The entry hall to the hospital was not the pandemonium that Sam Green had led Jason to expect. It was a large room, bigger than the town hall at Cracked Wheel by about half, with benches along the walls. The tall windows had their curtains drawn, and the only light came from kerosene lamps set into little brass wall sconces. Aside from Jason and his aunt, there were perhaps a half-dozen other people there: a band of men huddled together on a bench and talking quietly. One, a young man not much older than Jason, looked hard pressed. Jason didn’t have to count on his fingers to put it together: someone had died or was dying—a person who was kin to the poor fellow. He knew how that felt, and from seeing himself in the glass those weeks alone in the cabin, he knew how it looked too.

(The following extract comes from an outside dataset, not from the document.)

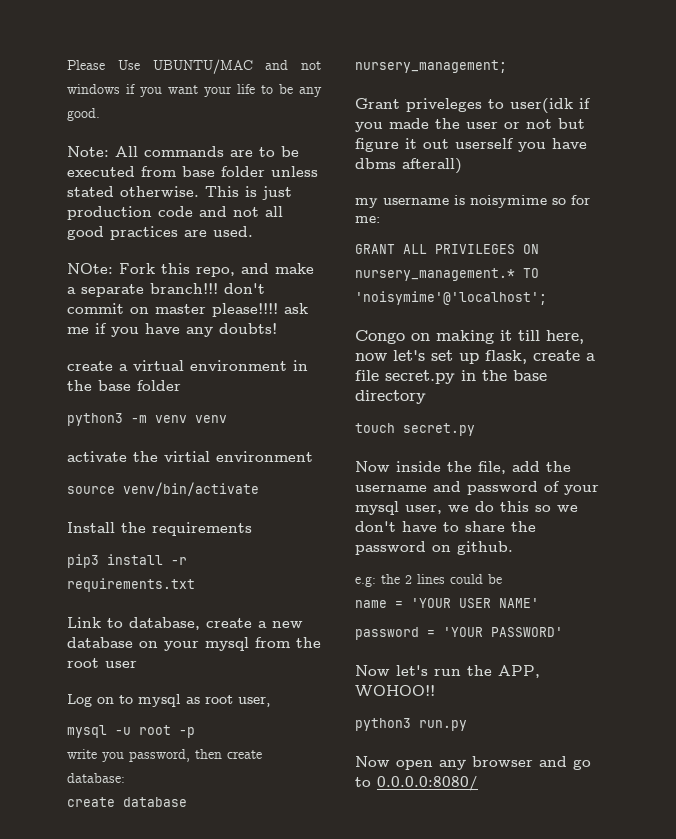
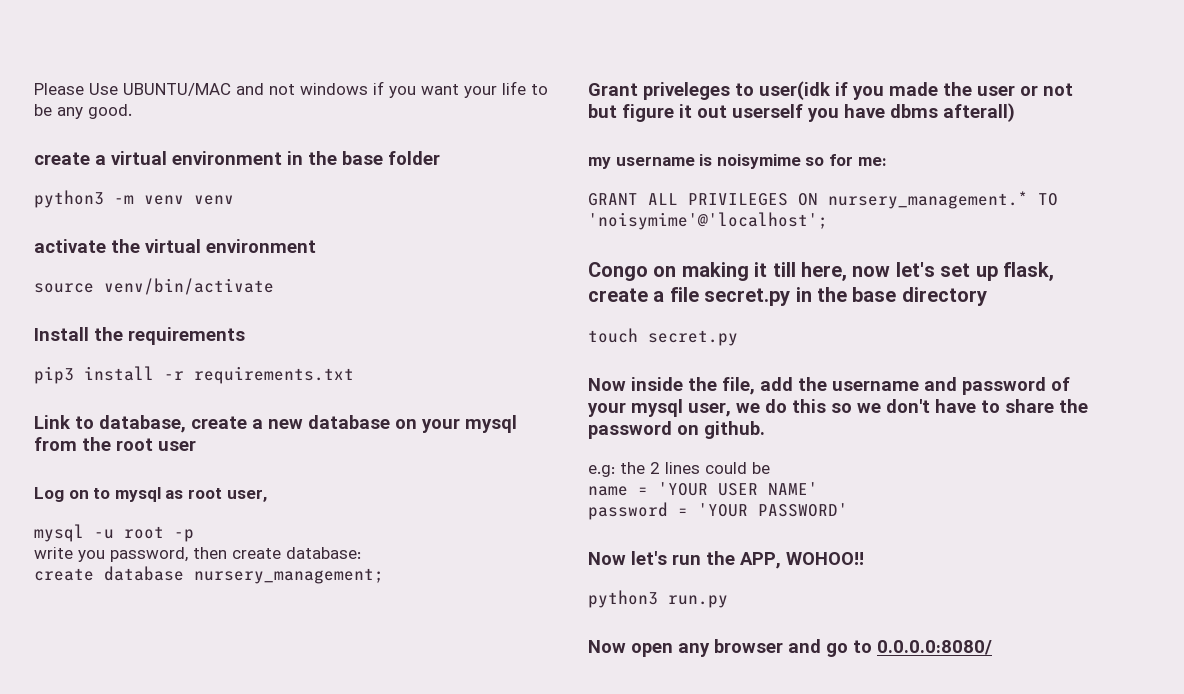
[67,146,299,157] [67,166,318,177] [67,186,292,200] [67,206,283,220] [67,226,253,240] [67,263,314,277] [67,283,265,297] [67,303,308,317] [67,323,277,337] // Note: All commands are to be executed from base folder unless stated otherwise. This is just production code and not all good practices are used. // NOte: Fork this repo, and make a separate branch!!! don't commit on master please!!!! ask me if you have any doubts! -> (132, 111) none
[164,451,210,462] virtial -> [145,239,201,253] virtual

At the other end of the room, next to another set of doors, was a long dark wood counter. Aunt Germaine went there, and pressed down on a little silver bell. Jason set the carpet bag and his own sack down beside Aunt Germaine, excused himself politely and made his way back to the bench. He wasn’t intending to eavesdrop, but that wasn’t clear to the group of men and the preacher he supposed, the way they shut right up and gave him a look as he went to sit down.
“Pardon me,” he said, and skidded farther down the bench until they judged him enough past earshot to start up talking again.
Jason didn’t hold it against them; after all, he’d damn near shot his Aunt Germaine in the back, just for looking at his mama’s corpse the wrong way. Sadness had a way of changing the rules.
Up at the counter, Aunt Germaine was talking to a woman wearing some kind of uniform. Jason had never seen a bona fide nurse before but he expected that was what this woman was. She wore a white smock and a sort of frilly white cap that held most of her hair in. Jason started to get up as the nurse, nodding, backed through the swinging double doors. Aunt Germaine turned to Jason with a look that was, if he were to be honest about it, more than a little bit smug.
“It is as I said,” she said. “We were expected, and Dr. Bergstrom will see us presently.”
“Well good,” said Jason. “Why don’t we sit a spell. But—” he leaned to Aunt Germaine “—not next to those fellows. Let’s give them their room.”